**WHAT YOU ARE ASKED TO DO**:
The required result is an exact copy of the material from the line with "- Annotations can" through its final line, both ends included.
======== EXTRACTED RECORDS
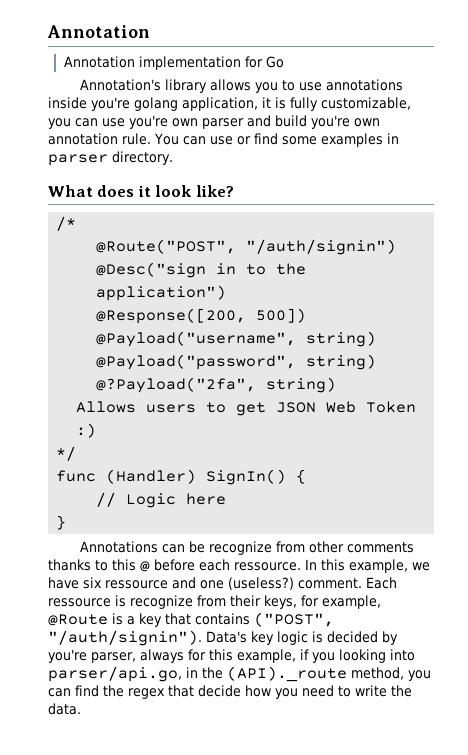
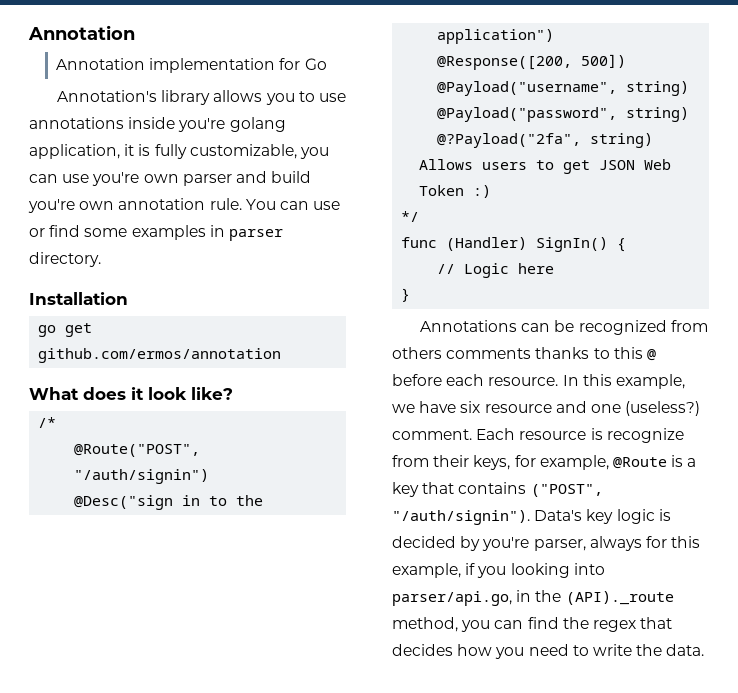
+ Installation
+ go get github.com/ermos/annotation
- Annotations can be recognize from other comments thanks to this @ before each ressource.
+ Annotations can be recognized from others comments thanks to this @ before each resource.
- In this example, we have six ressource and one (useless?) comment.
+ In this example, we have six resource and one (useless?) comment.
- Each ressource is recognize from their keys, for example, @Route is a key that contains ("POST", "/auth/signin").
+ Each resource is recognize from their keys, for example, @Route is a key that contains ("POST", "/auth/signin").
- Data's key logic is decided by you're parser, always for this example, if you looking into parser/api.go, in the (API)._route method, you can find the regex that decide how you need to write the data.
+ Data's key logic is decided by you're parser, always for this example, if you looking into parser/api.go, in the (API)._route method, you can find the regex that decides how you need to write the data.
================
**TASK ANSWER**:
- Annotations can be recognize from other comments thanks to this @ before each ressource.
+ Annotations can be recognized from others comments thanks to this @ before each resource.
- In this example, we have six ressource and one (useless?) comment.
+ In this example, we have six resource and one (useless?) comment.
- Each ressource is recognize from their keys, for example, @Route is a key that contains ("POST", "/auth/signin").
+ Each resource is recognize from their keys, for example, @Route is a key that contains ("POST", "/auth/signin").
- Data's key logic is decided by you're parser, always for this example, if you looking into parser/api.go, in the (API)._route method, you can find the regex that decide how you need to write the data.
+ Data's key logic is decided by you're parser, always for this example, if you looking into parser/api.go, in the (API)._route method, you can find the regex that decides how you need to write the data.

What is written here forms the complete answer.